GENEL KURUL KONUŞMASI
Konu: TÜKETİCİNİN KORUNMASI HAKKINDA KANUN TASARI VE TEKLİFLERİ
Yasama Yılı:4
Birleşim:14
Tarih:07.11.2013

MHP GRUBU ADINA MUSTAFA KALAYCI (Konya) - Sayın Başkan, değerli milletvekilleri; görüşülmekte olan 490 sıra sayılı Tasarı'nın ikinci bölümü üzerinde Milliyetçi Hareket Partisi Grubu adına söz aldım. Bu vesileyle, hepinizi saygılarımla selamlıyorum.

Bu tasarı tümüyle incelendiğinde, tüketici haklarıyla ilgili bazı konularda, hâlen yürürlükte bulunan kanunda yer alan hükümlerin gerisine gidildiğini görmek mümkündür. Tasarının ağırlıklı olarak bankaların ve firmaların istekleri doğrultusunda hazırlandığı anlaşılmaktadır. Bankaların vatandaştan aldığı 65 çeşit ücret ve komisyonun yasal hâle getirilmesi söz konusudur. Ayrıca, sözleşme yapma mecburiyeti gibi bazı yükümlülükler tüketicilere ek yükler getirecek niteliktedir. Tasarının bu hâliyle yasalaşması hâlinde, özellikle bankalara karşı tüketicilerin bazı hakları ellerinden alınacak, yargıya başvurmalarının önüne geçilecektir. Dolayısıyla, tüketicilerin soyulduğu, halkın sömürüldüğü, kanının emildiği, bunun engelleneceği ve gerekenin yapılacağı yönünde Sayın Başbakanın ve bakanların bugüne kadar yaptığı konuşmalar, söylediği sözler havada kalmıştır.

Esasen, bundan üç yıl önce bir konferansta konuşan Başbakan Yardımcısı Sayın Ali Babacan ve BDDK Başkanı, komisyon ve ücretlere yönelik şikâyetlerin arttığını söyleyerek "Bir havale için bu kadar yüksek ücret alınır mı? Vatandaş taksiye binip parayı kendisi götürse daha ucuza gelir." demiş ve bankaların vatandaştan yüksek komisyon almalarını önlemek için her türlü önlemi alacaklarını söylemiştir ancak AKP Hükûmeti hiçbir önlem almamış, BDDK'nın yapacağı düzenlemeyle bazı önlemler alınabilecekken yıllardır soygun seyredilmiştir. Şimdi de soyguna yasal altyapı oluşturulmaktadır.
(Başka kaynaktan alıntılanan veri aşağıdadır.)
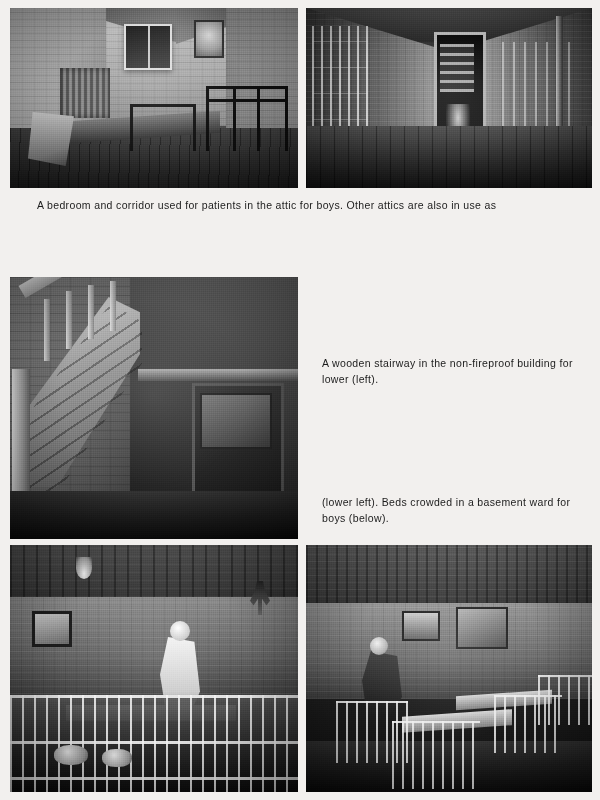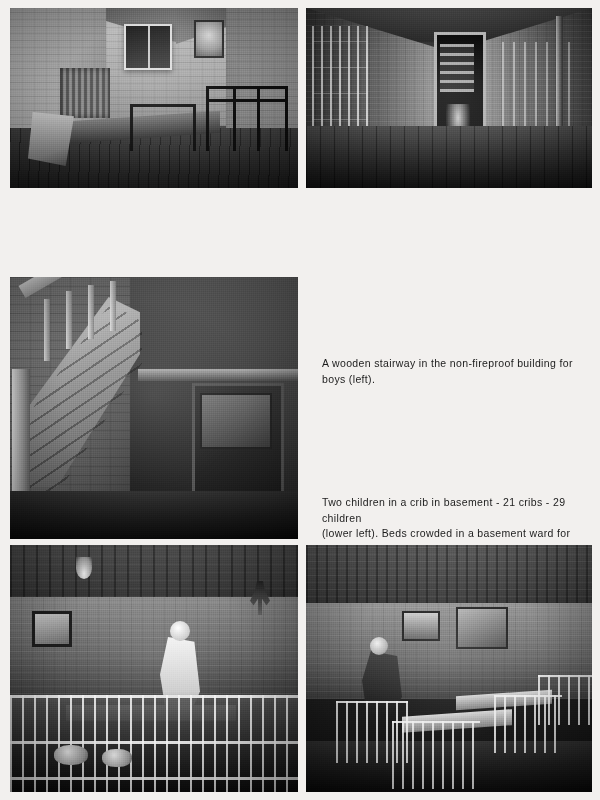"A bedroom and corridor used" div { html: none -> <div>A bedroom and corridor used for patients in the attic for boys. Other attics are also in use as</div> }
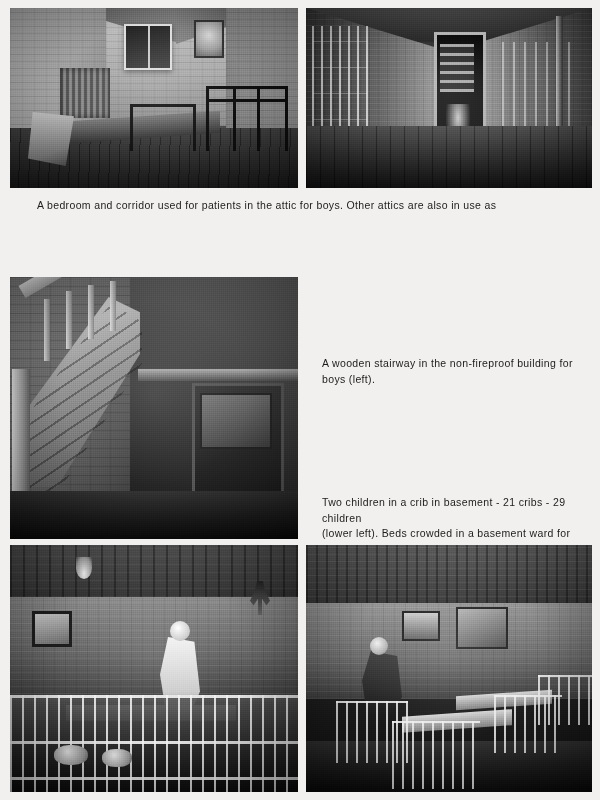"A wooden stairway in the" div { text: boys -> lower }
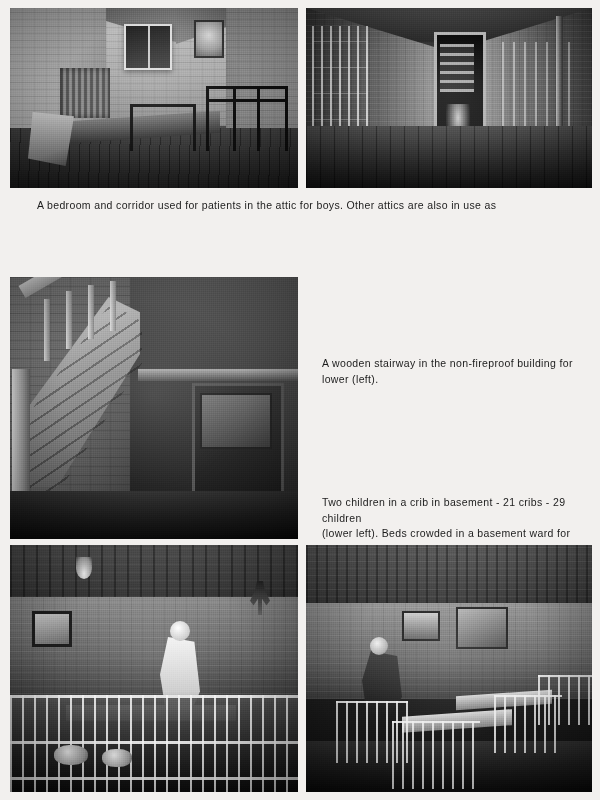"Two children in a crib" div { html: <div>Two children in a crib in basement - 21 cribs - 29 children</div> -> none }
Bundan bir yıl önce, Sayın Bakan, Gümrük ve Ticaret Bakanımız, bankaların 31 işlemden aldıkları ücretin, toplam gelirlerinin yüzde 14'üne ulaştığını, Avrupa standartlarında böyle bir şey olmadığını, oysa bizde kredi kartı ücreti, hesap işletim ücreti, işlemsizlik ücreti gibi Deli Dumrulvari geçsen de geçmesen de ücret alınan durumlar var." diyerek bunların mutlaka kaldırılacağını belirtmiştir. Görünen o ki bu sözler unutulmuş, AKP Hükûmeti, Deli Dumrul'un safında yer almıştır.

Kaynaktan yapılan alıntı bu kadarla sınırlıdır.